2023-03-02
Alice Nkom: La défense de minorités sexuelles au Cameroun
Par Clarisse Sih, Bibbi Abruzzini
Naitre différent de ce que la société a choisi comme “normale” au Cameroun et surtout choisir de montrer que l’on est différent est un risque.Les personnes de la communauté LGBTQ au Cameroun sont frappées, emprisonnés et même assassinés pour leurs orientations sexuelles.
Ces punitions, acclames par la société ont attirer l’attention de Maitre Alice Nkom, avocat au barreau du Cameroun depuis plus de 50 ans et défenseur des droits humains, particulièrement les droits des minorités sexuelles.
“Les règles qui étaient prévues pour poursuivre quelqu’un pour une infraction quelconque n’étaient pas respectées quand il s’agissait de défendre quelqu’un accusé d’homosexualité notamment dans la partie qui concerne la présomption d’innocence et aussi dans l’analyse du fait matériel d’homosexualité.”
Ces manquements dans le code pénal du pays ont poussé Me. Alice Nkom à choisir de lutter pour défendre les personnes arrêtées pour la plupart de manière arbitraire comme c’était le cas pour Shakiro, une femme transgenre emprisonnée pendant plusieurs mois pour “tentative d’homosexualité”.

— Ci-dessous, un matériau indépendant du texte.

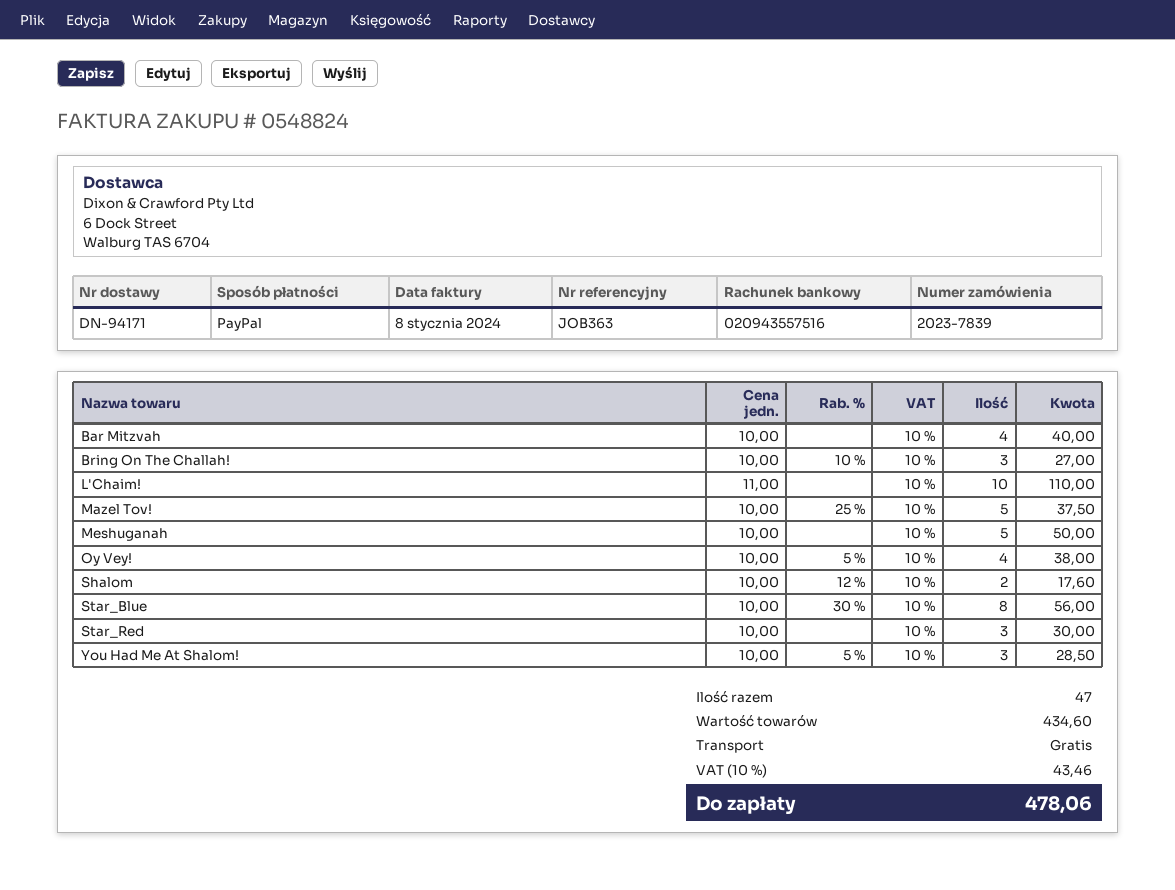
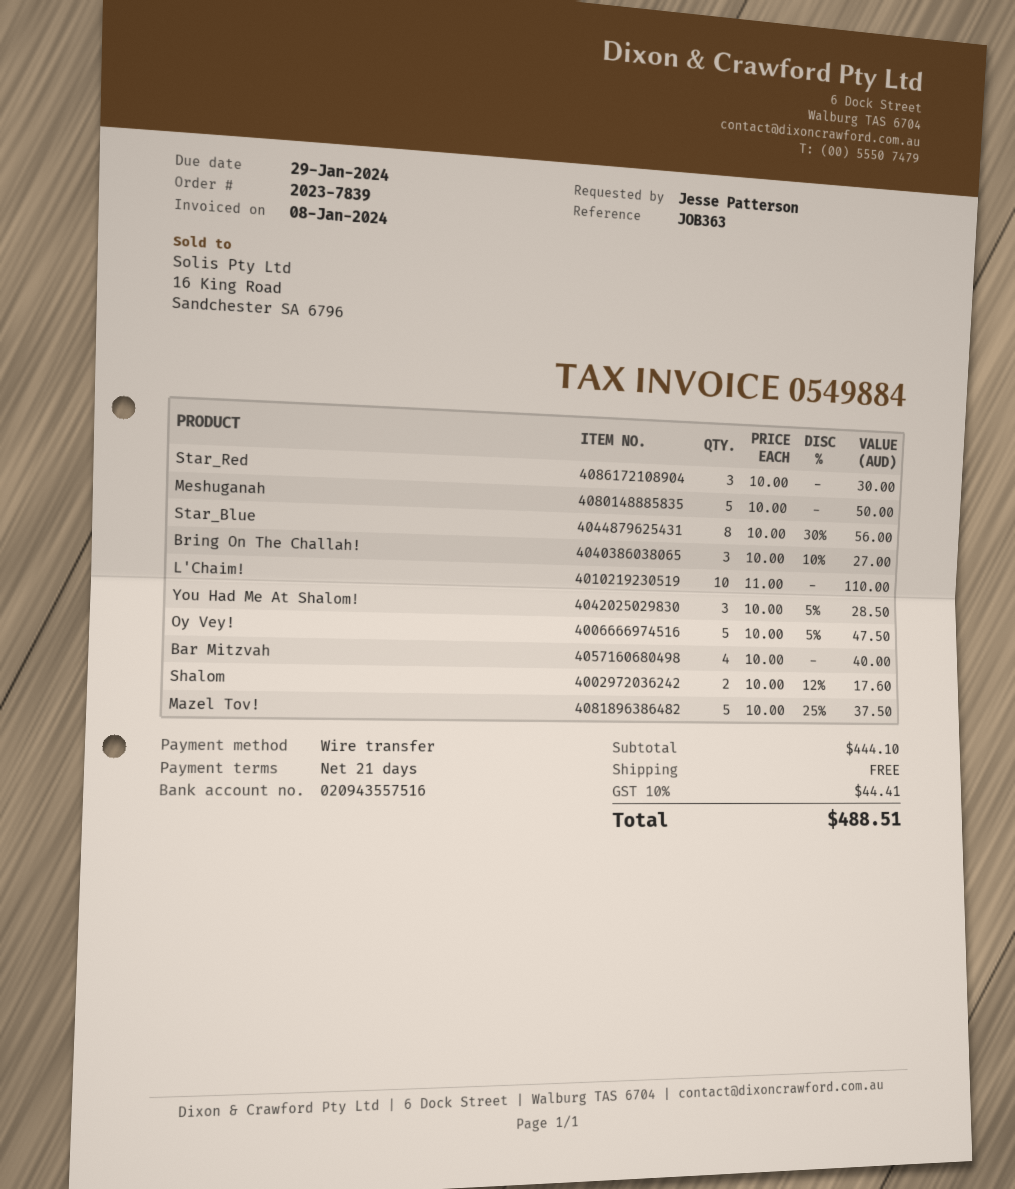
invoice number: 0548824 -> 0549884
payment method: PayPal -> bank transfer
Oy Vey!: 4 x 10.00 - 5% = 38.00 -> 5 x 10.00 - 5% = 47.50
subtotal: 434.60 -> 444.10
tax: 10% = 43.46 -> 10% = 44.41
total: 478.06 -> 488.51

"Le 8 février 2021 j’ai été arrêtée de façon arbitraire. J’étais avec mon amie Patricia à Bonapriso pour un repas quand les voitures de la gendarmerie ont garé et nous ont emmené. C'était un coup monté par des homophobes du Cameroun. Les gendarmes m’ont dit qu’ils allaient m’emmener à la prison de New Bell par ce que je parlais ouvertement de l’homosexualité et ils disaient que j’avais un effet négatif sur les plus jeunes,” nous dit Shakiro, aujourd’hui refugiée en Belgique après s’être exilée au Nigeria.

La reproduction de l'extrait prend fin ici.